An Iran-affiliated outlet has reported an attack on the boxship CSAV Tyndall, a vessel previously owned by Israeli shipowner Eyal Ofer.
According to Israeli media, the vessel was struck by an unknown weapon while under way in the Indian Ocean on Saturday. The ship may have been hit by a missile, according to Israeli outlet N12, but the details are not yet certain.
The incident was first reported by Lebanese TV network Al Mayadeen, an outlet with suspected ties to Hezbollah and Iran. As the CSAV Tyndall was previously linked with an Israeli shipowner, defense analysts quickly pointed to Iran as the likeliest culprit. Iran has been accused of orchestrating previous attacks on Israeli vessels in the Gulf of Oman and Indian Ocean, part of a long-running series of suspected tit-for-tat strikes by the Israeli and Iranian governments against each others’ merchant fleets. The explosions that struck the Israeli-owned car carriers Helios Ray and Hyperion Ray earlier this year have both been widely attributed to Iran, though Tehran has not provided confirmation.
The Tyndall incident also follows shortly after a successful Israeli drone strike on an Iranian uranium centrifuge manufacturing plant, part of Israel’s campaign to prevent Tehran from developing a stockpile of nuclear material. Iran has denied that the airstrike caused significant damage, but independent satellite imagery appears to show signs of a large fire at one of three large factory buildings on the site (below).
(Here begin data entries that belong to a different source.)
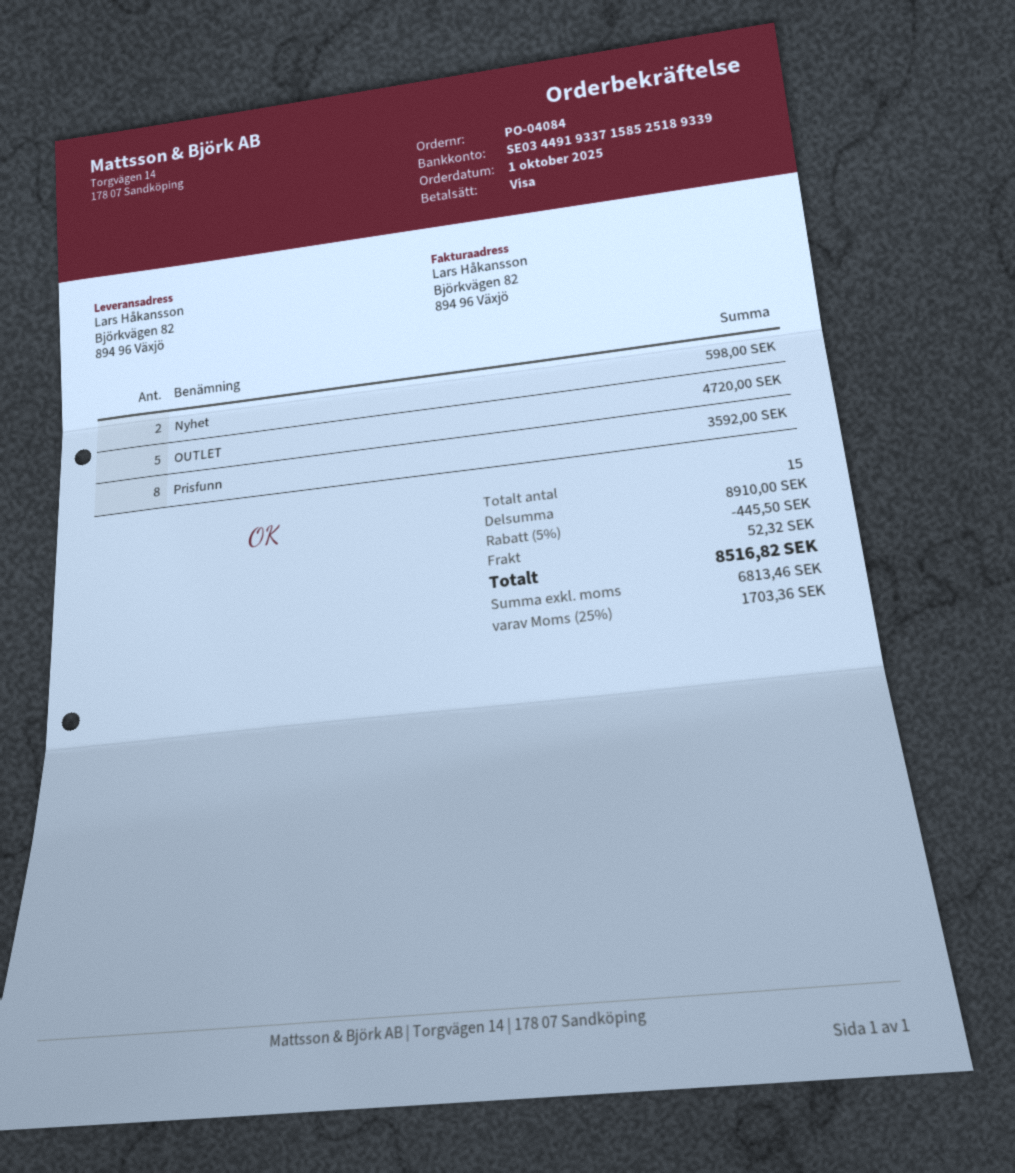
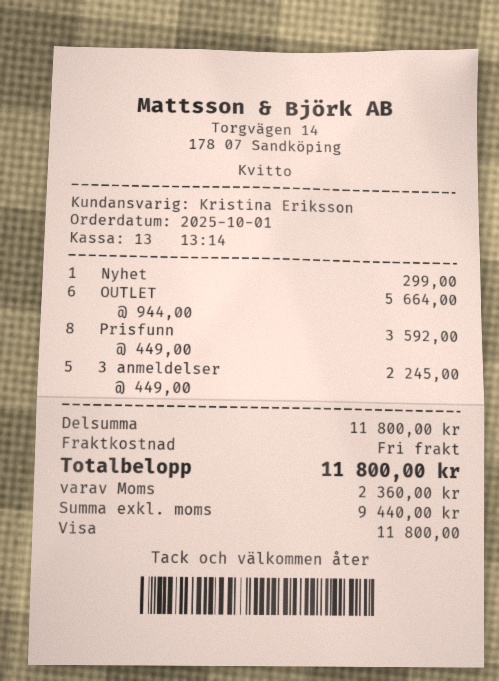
Nyhet: 2 for 598.00 -> 1 for 299.00
OUTLET: 5 for 4720.00 -> 6 for 5664.00
3 anmeldelser: none -> 5 for 2245.00
subtotal: 8910.00 -> 11800.00
discount: 5% = 445.50 -> none
shipping: 52.32 -> 0.00
net: 6813.46 -> 9440.00
tax: 1703.36 -> 2360.00
total: 8516.82 -> 11800.00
According to Nournews, June 24th, 2021 “Security forces have managed to foil an act of sabotage against one of the buildings of Atomic Energy Organization of Iran (AEOI) in Karaj, Alborz province”. Satellite Image from July 1st tells a different story. #Iran #Nuclear #JCPOA pic.twitter.com/QTAqTml4HT
— The Intel Lab (@TheIntelLab) July 3, 2021
The 2014-built CSAV Tyndall was purchased by a subsidiary of Ofer’s Zodiac Maritime in 2019, and she was resold to a single-vessel holding company named Polar 5 Ltd. in May. At the time of the sale, Anglo-Eastern took over her technical management and London-based Oceonix Services took on her commercial management, according to her Equasis record.
Zodiac may have had ample financial reason to sell the ship: prices for used containerships like Tyndall have soared in recent months, driven to record levels by an overheated ocean freight market and a limited supply of available tonnage.